Oxford University Transit facing challenges amid growth
Oxford’s public transit system is growing, but with that growth comes challenges.
Between the months of June and August, the Oxford University Transit system had over 4,600 more riders than they did in the same period in 2018. A lot of that is due to OUT offering free rides during June and July, in hopes to get Oxford residents back on the buses.
With that growth, OUT has experienced some growing pains due to mechanical issues and a lack of buses to serve the demand of riders. In her report to Oxford’s Board of Aldermen during their Oct. 1 meeting, OUT general manager Donna Zampella outlined those issues.
“I feel that we’re growing,” Zampella said. “We do know that Oxford transit is a work in progress as well. We do know that there are problems we are trying to solve. One is the quality of our buses. A lot of them are old and way past their useful life.”
In the past month there have been seven OUT buses out of service due to mechanical failure. For example, one bus caught fire, but no injuries were reported. Due to these issues, routes have begun to run behind schedule and causing citizens and Ole Miss students to be late, Zampella said.

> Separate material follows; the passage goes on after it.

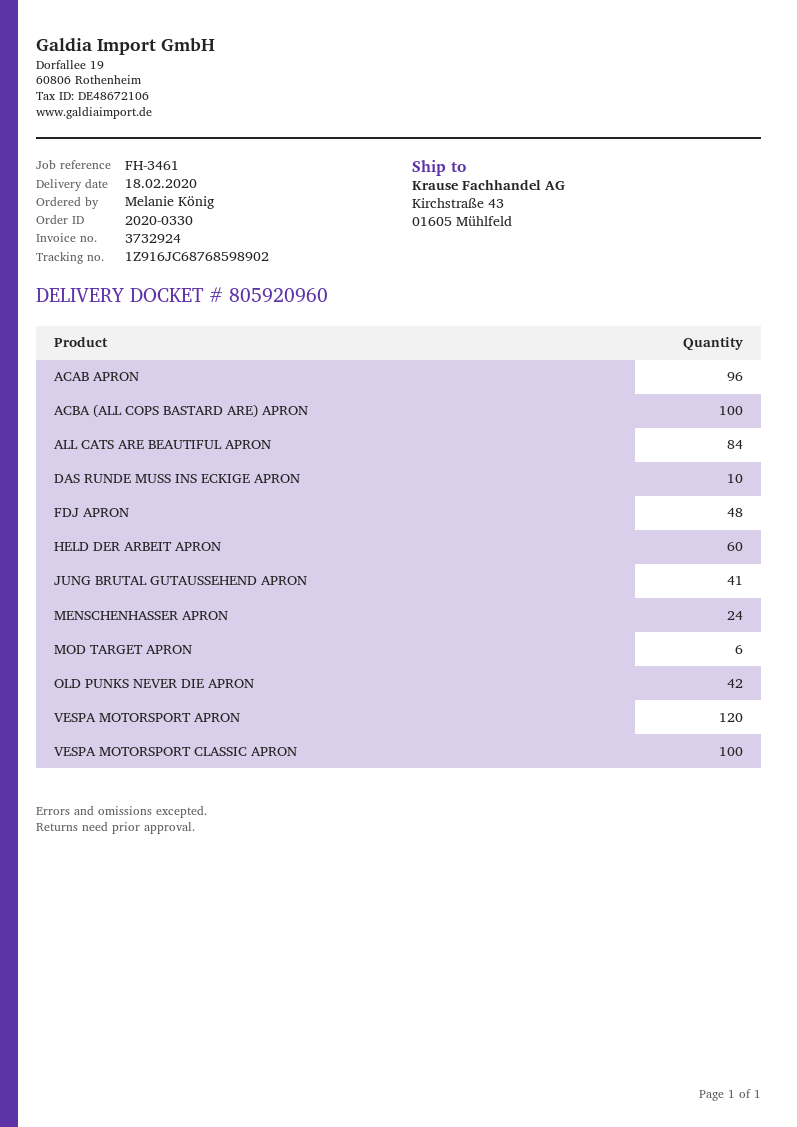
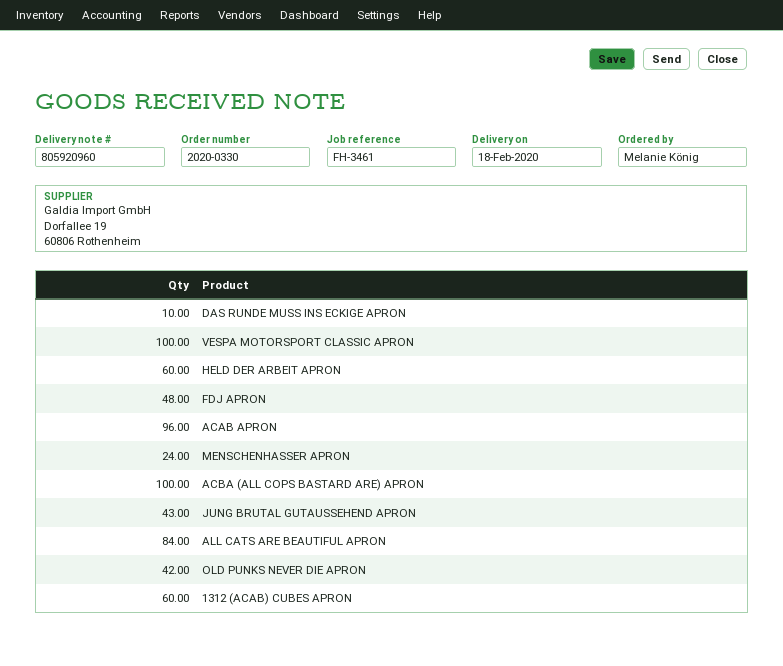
JUNG BRUTAL GUTAUSSEHEND APRON: 41 -> 43
MOD TARGET APRON: 6 -> none
VESPA MOTORSPORT APRON: 120 -> none
1312 (ACAB) CUBES APRON: none -> 60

Five new buses are scheduled to arrive early next year, but those are only replacing the five buses that Zampella leased for the fall until the purchased buses arrive. By fall 2020, Zampella said she hopes to have a few more buses added to the fleet.
“In the past, they kind of did a little band-aid approach and we’d acquire buses from other organizations that were already past their useful life. So, we just took on their problems,” Zampella said. “This has just caused us to continue down the same path. …(The new buses are) just going to help make us a more reliable company, because right now I can’t say that we are reliable.”
Another issue Zampella said the transit department faces is communicating with Oxford residents about OUT and relaying route information to them in a timely and efficient manner.
To fix that, she has partnered with a group called Triangle Consulting, which has helped revamp OUT’s website. On the site is the Nextbus application, which tracks each bus and gives real-time updates on how far the bus is from its next stop. The website also features schedules and a virtual tour of Oxford called “Around Oxford.”
Zampella noted that their GPS system, Nextbus, will see changes soonto help provide more accurate tracking data for each bus. The system could possibly be replaced by a new GPS program that Triangle Consulting is currently testing, she said.
“It’s going to be a pretty fun site,” Zampella said. “I think in the future, hopefully by this time next year, we’ll be able to fill a lot of the complaints we’ve had the past few months. They’ve been legitimate complaints. We’re not putting our head in the sand. We were facing them headstrong and trying to give to help and get through it.”
To visit the OUT website, go to OUTransit.com.